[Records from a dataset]

━━━━━━━━━━━━━━━━

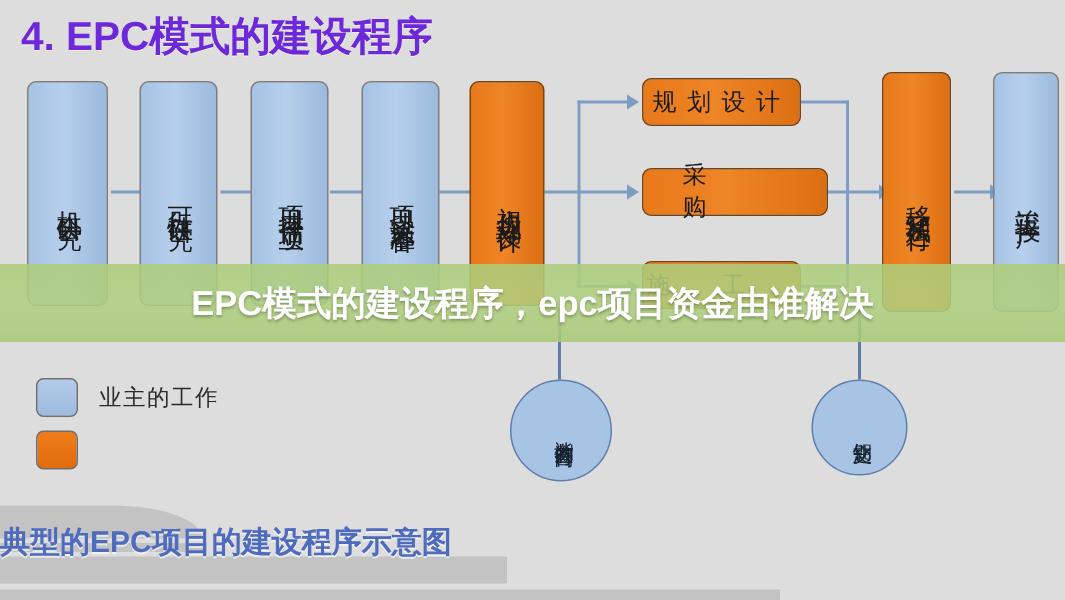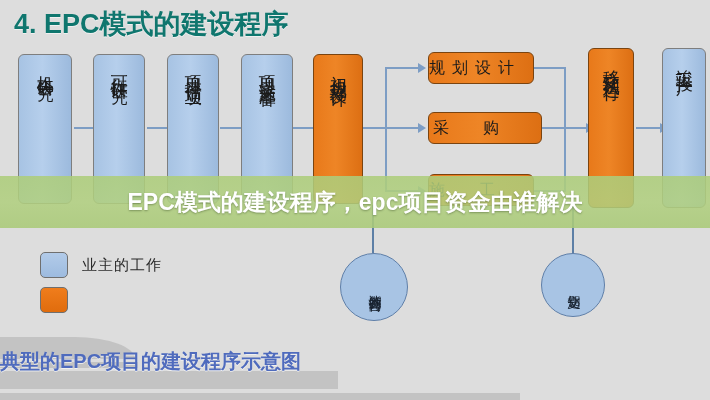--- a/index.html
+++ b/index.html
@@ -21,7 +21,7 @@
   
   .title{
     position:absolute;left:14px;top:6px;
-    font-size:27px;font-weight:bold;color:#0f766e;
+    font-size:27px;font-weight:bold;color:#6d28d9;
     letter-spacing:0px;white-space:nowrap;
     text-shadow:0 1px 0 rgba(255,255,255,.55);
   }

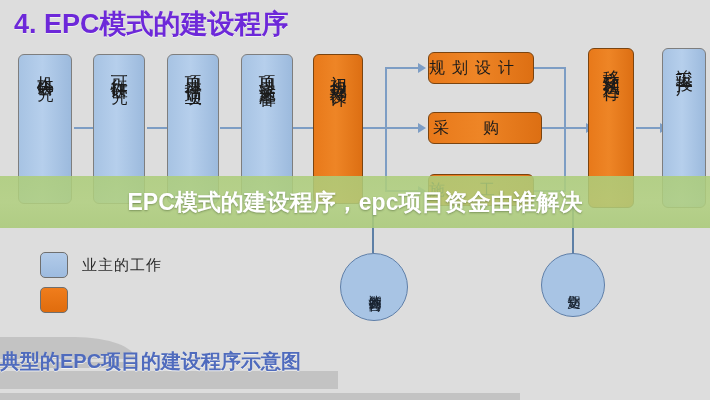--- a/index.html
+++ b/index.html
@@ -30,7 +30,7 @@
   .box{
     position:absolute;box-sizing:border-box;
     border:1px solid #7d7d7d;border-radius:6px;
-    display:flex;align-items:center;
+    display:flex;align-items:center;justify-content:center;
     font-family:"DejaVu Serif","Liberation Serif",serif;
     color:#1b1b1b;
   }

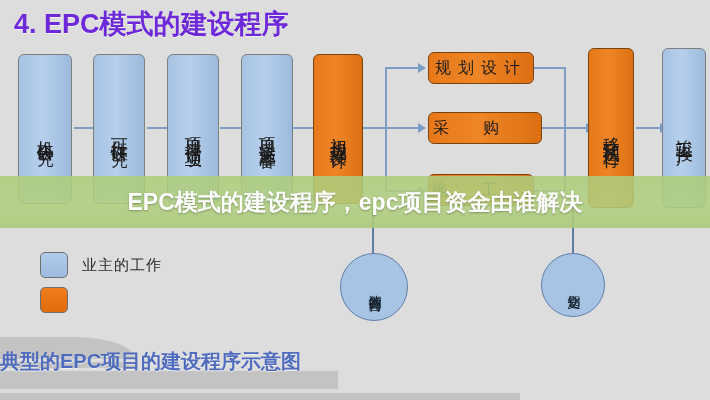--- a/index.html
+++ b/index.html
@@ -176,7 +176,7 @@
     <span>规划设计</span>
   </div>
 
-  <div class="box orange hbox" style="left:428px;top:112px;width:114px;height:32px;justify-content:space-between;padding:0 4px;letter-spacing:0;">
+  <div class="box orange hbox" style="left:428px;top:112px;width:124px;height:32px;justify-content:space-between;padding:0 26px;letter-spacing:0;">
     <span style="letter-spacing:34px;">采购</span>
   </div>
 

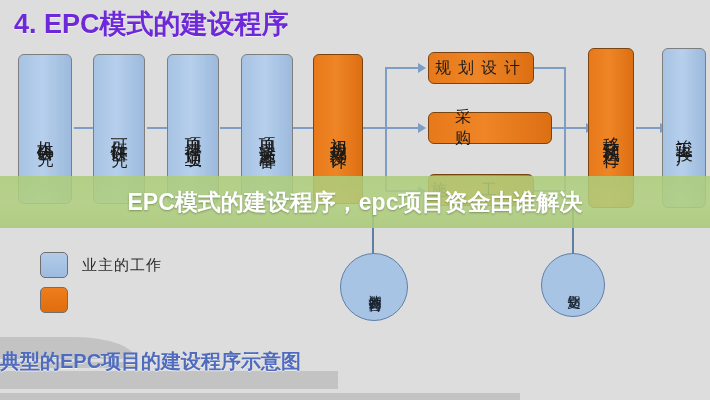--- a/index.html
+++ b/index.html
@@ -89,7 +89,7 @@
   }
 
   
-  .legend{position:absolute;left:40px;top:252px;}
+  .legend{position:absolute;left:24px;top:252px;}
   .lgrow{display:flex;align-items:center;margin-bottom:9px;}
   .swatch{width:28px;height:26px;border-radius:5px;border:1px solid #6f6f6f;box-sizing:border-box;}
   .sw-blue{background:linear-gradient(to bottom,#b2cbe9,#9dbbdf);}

━━━━━━━━━━━━━━━━

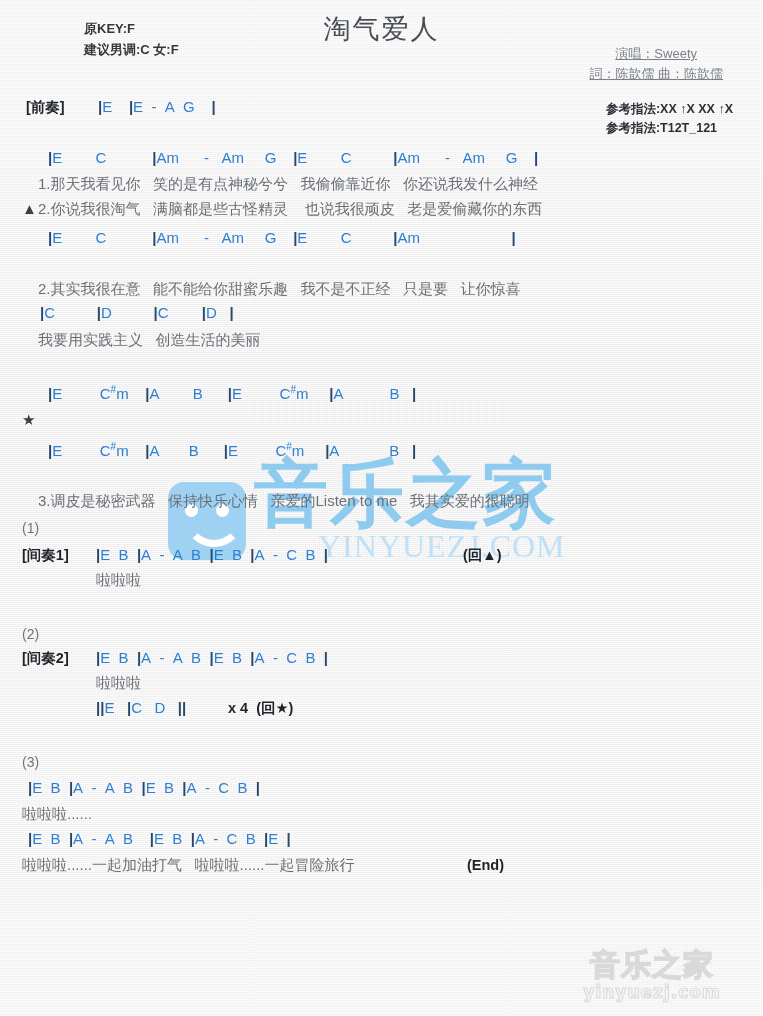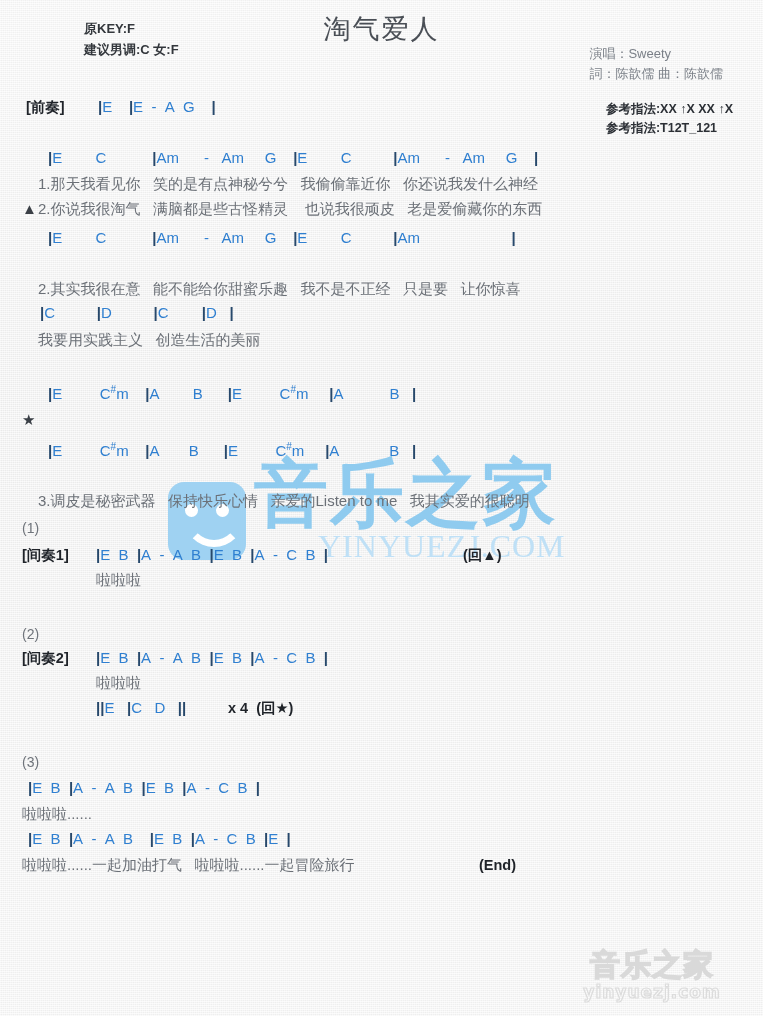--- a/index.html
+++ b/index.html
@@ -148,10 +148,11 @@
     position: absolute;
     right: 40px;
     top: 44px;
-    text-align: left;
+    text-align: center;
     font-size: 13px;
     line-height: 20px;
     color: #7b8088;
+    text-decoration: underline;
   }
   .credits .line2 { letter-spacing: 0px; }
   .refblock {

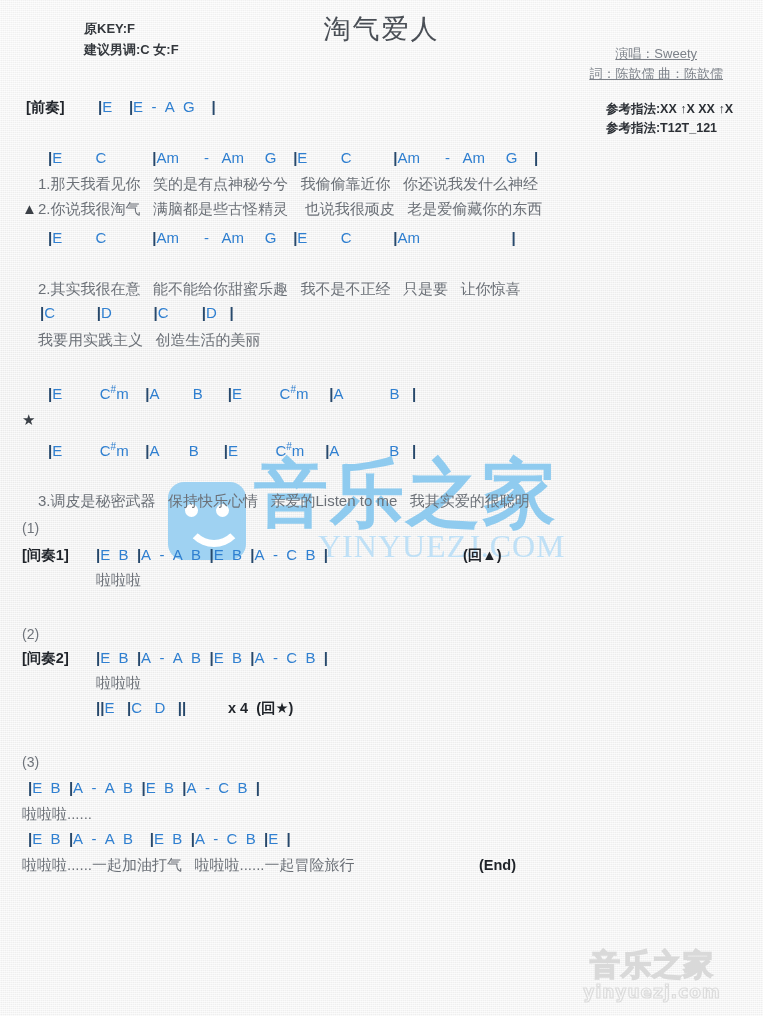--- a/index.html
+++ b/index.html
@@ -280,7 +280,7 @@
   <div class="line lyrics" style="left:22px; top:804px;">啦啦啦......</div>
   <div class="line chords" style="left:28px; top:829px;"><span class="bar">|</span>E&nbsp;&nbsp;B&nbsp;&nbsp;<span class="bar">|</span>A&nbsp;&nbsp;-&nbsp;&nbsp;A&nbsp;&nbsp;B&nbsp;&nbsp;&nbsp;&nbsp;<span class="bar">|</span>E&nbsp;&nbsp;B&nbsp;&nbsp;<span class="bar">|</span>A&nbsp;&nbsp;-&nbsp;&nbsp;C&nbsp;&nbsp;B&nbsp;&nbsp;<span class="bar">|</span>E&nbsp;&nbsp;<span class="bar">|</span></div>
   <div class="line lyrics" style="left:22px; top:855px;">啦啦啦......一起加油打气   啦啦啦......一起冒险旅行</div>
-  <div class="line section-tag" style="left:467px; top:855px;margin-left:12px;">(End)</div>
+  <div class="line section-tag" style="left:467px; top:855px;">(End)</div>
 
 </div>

━━━━━━━━━━━━━━━━

→ WORK INSTRUCTION: Show the lines of the entries that include the string "spacing", copying each in full.

→ RESPONSE BOX:
     letter-spacing:0px;white-space:nowrap;
-  <div class="box orange hbox" style="left:428px;top:112px;width:114px;height:32px;justify-content:space-between;padding:0 4px;letter-spacing:0;">
+  <div class="box orange hbox" style="left:428px;top:112px;width:124px;height:32px;justify-content:space-between;padding:0 26px;letter-spacing:0;">
     <span style="letter-spacing:34px;">采购</span>
   .credits .line2 { letter-spacing: 0px; }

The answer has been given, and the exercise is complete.